4. Improve insulin function. Secreting enough insulin is of great significance for the prevention and treatment of type 2 diabetes (diabetic food).

5. Improve gastrointestinal peristalsis. Walking can promote the secretion of digestive juice, improve appetite and prevent constipation.

Several ways to lose weight by walking quickly

1, take a walk:

Walking, its pace and movements are more casual, and its speed is slower than ordinary walking. It takes more than 20 minutes to walk 1 km. The effect of exercise and fitness is not good. Suitable for the elderly, people who can walk with limited mobility, etc.

2. Walking:

Walking exercise, walking at the pace of personal habits, breathing is not affected, walking 1 km takes about 15 minutes. The effect of exercise depends on the length of walking. More than 30 minutes, with a slight amount of exercise.

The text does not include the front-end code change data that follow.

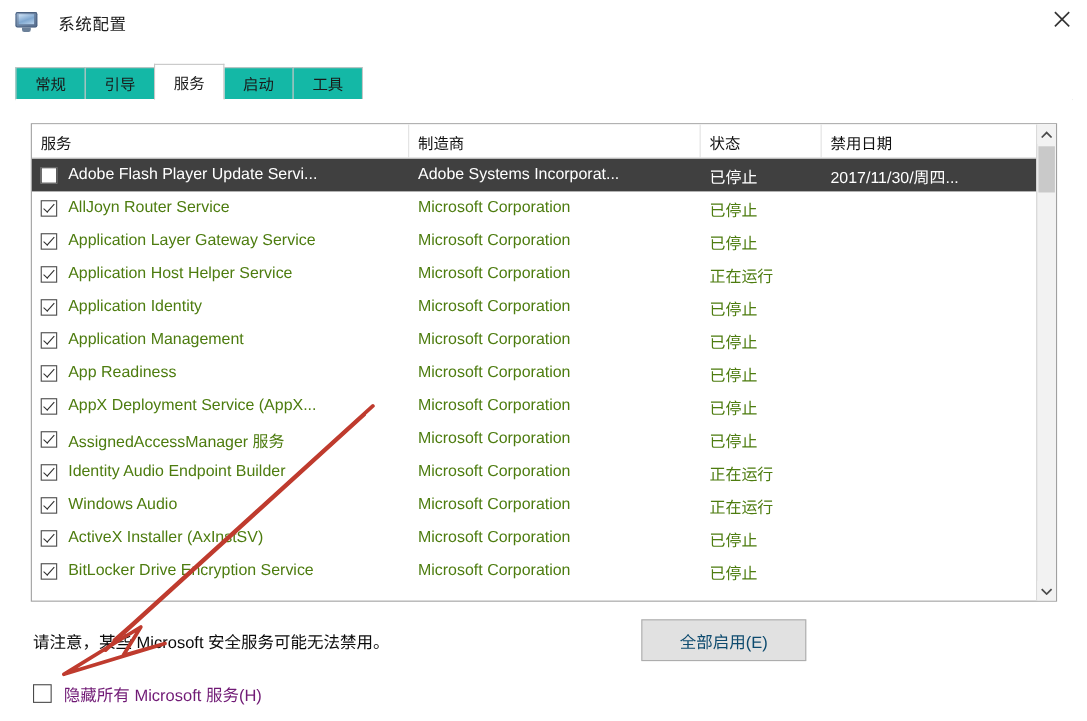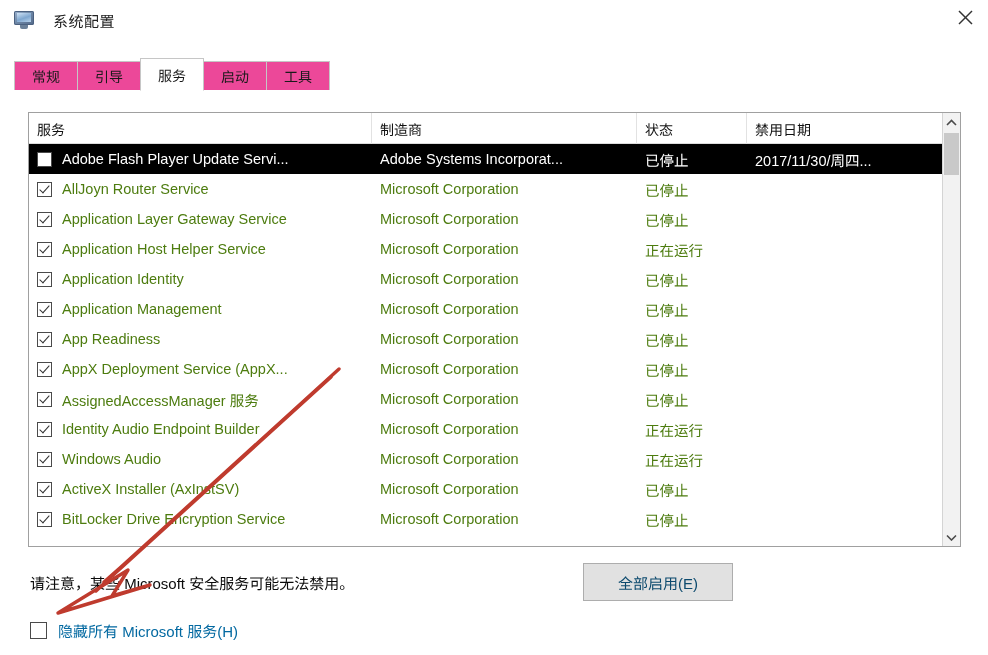--- a/index.html
+++ b/index.html
@@ -99,21 +99,21 @@
   }
   .tab {
     height: 30px;
     min-width: 54px;
     padding: 0 17px;
     display: flex;
     align-items: center;
     justify-content: center;
     font-size: 14px;
     color: #1a1a1a;
-    background: #ec4899;
+    background: #14b8a6;
     border: 1px solid #c6c6c6;
     border-bottom: 1px solid #bfbfbf;
     margin-right: -1px;
     box-sizing: border-box;
     cursor: default;
     white-space: nowrap;
   }
   .tab.active {
     background: #ffffff;
     height: 33px;
@@ -178,21 +178,21 @@
     overflow: hidden;
   }
   .row {
     height: 30px;
     display: flex;
     align-items: center;
     box-sizing: border-box;
     cursor: default;
   }
   .row.selected {
-    background: #000000;
+    background: #404040;
     justify-content: center;
   }
   .cell {
     font-size: 14.5px;
     color: #4d7c0f;
     box-sizing: border-box;
     white-space: nowrap;
     overflow: hidden;
     display: flex;
     align-items: center;
@@ -274,21 +274,21 @@
   }
   .hide-ms .cb2 {
     width: 17px; height: 17px;
     border: 1px solid #4a4a4a;
     background: #ffffff;
     box-sizing: border-box;
     flex: none;
   }
   .hide-ms .lbl {
     font-size: 15px;
-    color: #0369a1;
+    color: #701a75;
     white-space: nowrap;
   }
   .btnrow {
     position: absolute;
     left: 569px; top: 473px;
     display: flex;
     gap: 25px;
   }
   .btn {
     width: 150px;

3, energetic, walking freely:

Vigorous walking, the stride is larger than ordinary walking, and the speed is about 1 km, 10 minutes. The speed of strenuous walking is faster, the arm movements will naturally increase, and the sense of breathing will be more obvious, which can easily achieve the standard purpose of daily exercise intensity.

4. Go quickly:

To put it simply, walking fast is to speed up the pace of energetic walking, and the mileage will increase in 8 minutes 1 km. The promotion of fast walking should be adjusted according to the progress of cardiopulmonary ability and muscle endurance.

5. Race walking:

Race walking is a race footwork. In the Olympic Games, the speed of race walking is more than 14.5 km, so it is not easy to do it without training.

Fast walking is more effective than walking, safer than jogging, and the exercise effect can be 30%-40% higher. This is one of the simplest and most effective aerobic exercises. According to research, the key to losing weight by walking fast is to walk 10,000 steps every day for more than 20 minutes each time. Because walking for about 20 minutes, you will officially start burning fat, and you will achieve slimming effect by sticking to 10,000 steps every day.